Ces deux thèses sont écartées par la Cour de cassation, qui retient par une substitution de motifs de pur droit que le point de départ du délai de prescription de l’action en restitution de l’emprunteur doit être fixé au jour de la constatation judiciaire du caractère abusif de la clause.
Cette solution doit être approuvée en ce qu’elle est parfaitement conforme à la jurisprudence constante de la CJUE et respectueuse de ses principes fondamentaux, notamment d’effectivité et d’équivalence [10]. Elle assure ainsi la protection effective du consommateur, précisément la possibilité de pouvoir de solliciter les restitutions consécutives à l’annulation du contrat.

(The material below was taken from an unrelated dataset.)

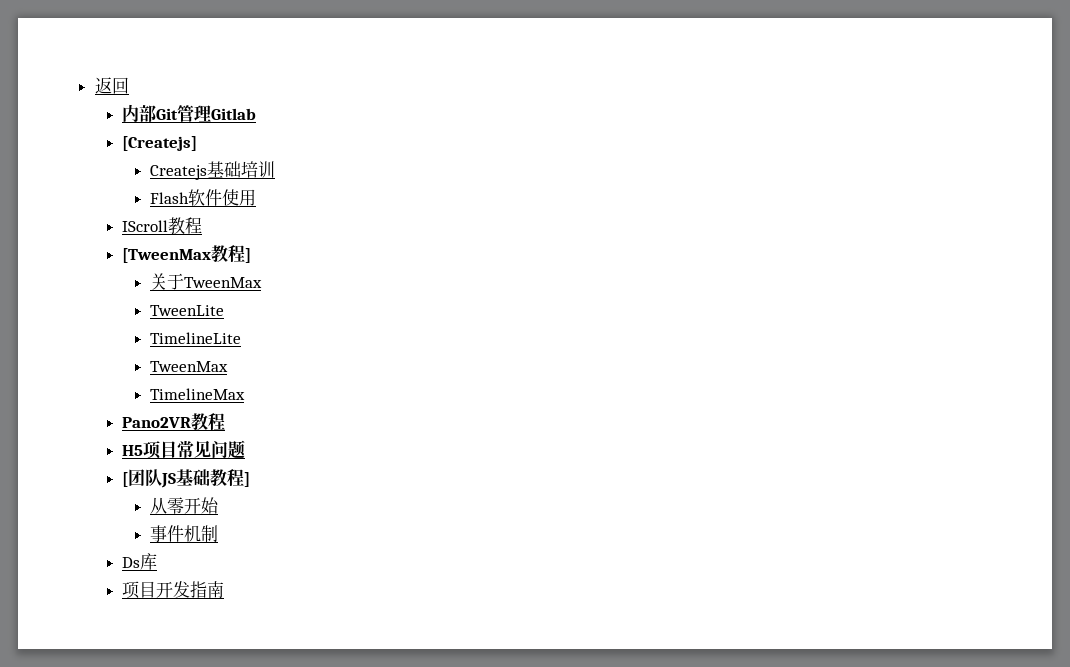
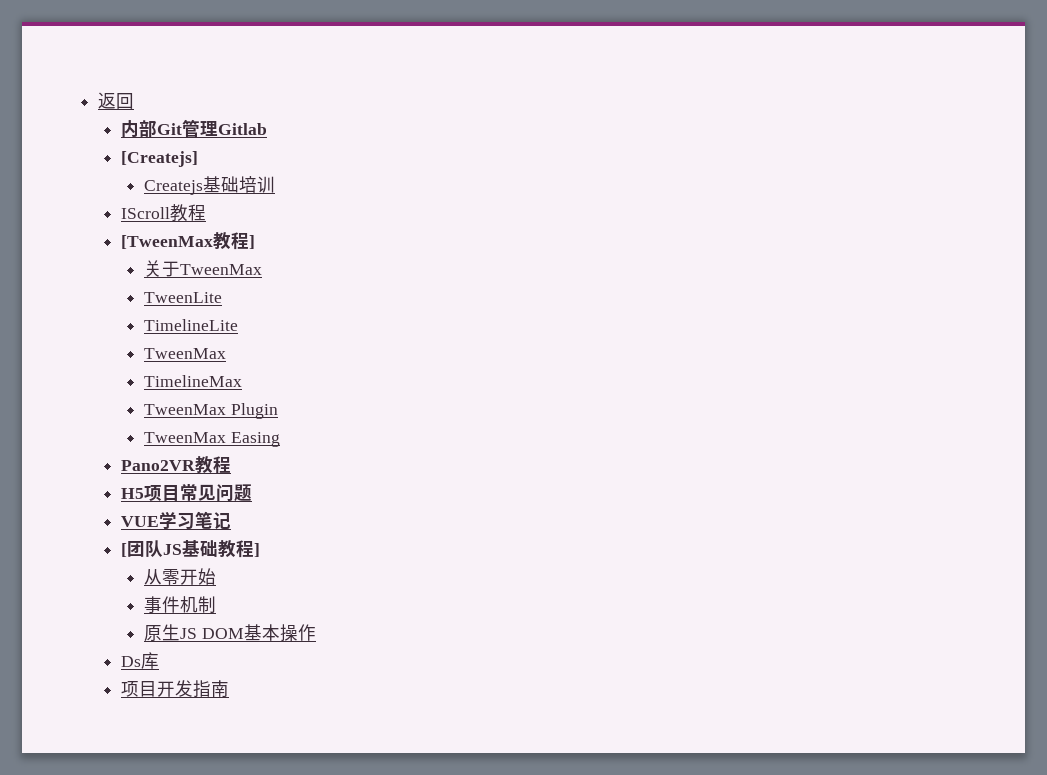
[150,189,257,206] // Flash软件使用 -> (275, 184) none
(246, 394) none -> [143,403,278,419] [143,432,280,447] // TweenMax Plugin // TweenMax Easing
(246, 449) none -> [121,511,232,530] // VUE学习笔记
(219, 533) none -> [143,624,316,642] // 原生JS DOM基本操作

Ensuite, la Cour de cassation se prononce sur le contenu des restitutions réciproques entre les parties, validant ainsi l’arrêt de la cour d’appel de Paris qui avait retenu que l’emprunteur doit restituer à la banque les sommes effectivement mises à sa disposition lors de la conclusion du contrat, la banque devant quant à elle restituer à l’emprunteur toutes les sommes perçues en exécution du prêt, en tenant compte du taux de change applicable au moment de chaque paiement réalisé.
Il faut à nouveau se réjouir de cette prise de position de la Cour de cassation en ce qu’elle est la seule à même d’effacer intégralement tous les effets passés du prêt, ce qui correspond à l’objectif premier poursuivi par la Directive 93/13. Elle prive également le Crédit Mutuel de toute rémunération dans le cadre de ce prêt et confère un effet dissuasif à la sanction, participant à l’un des objectifs à long terme de la directive, à savoir l’éradication totale des clauses abusives dans les contrats de consommation.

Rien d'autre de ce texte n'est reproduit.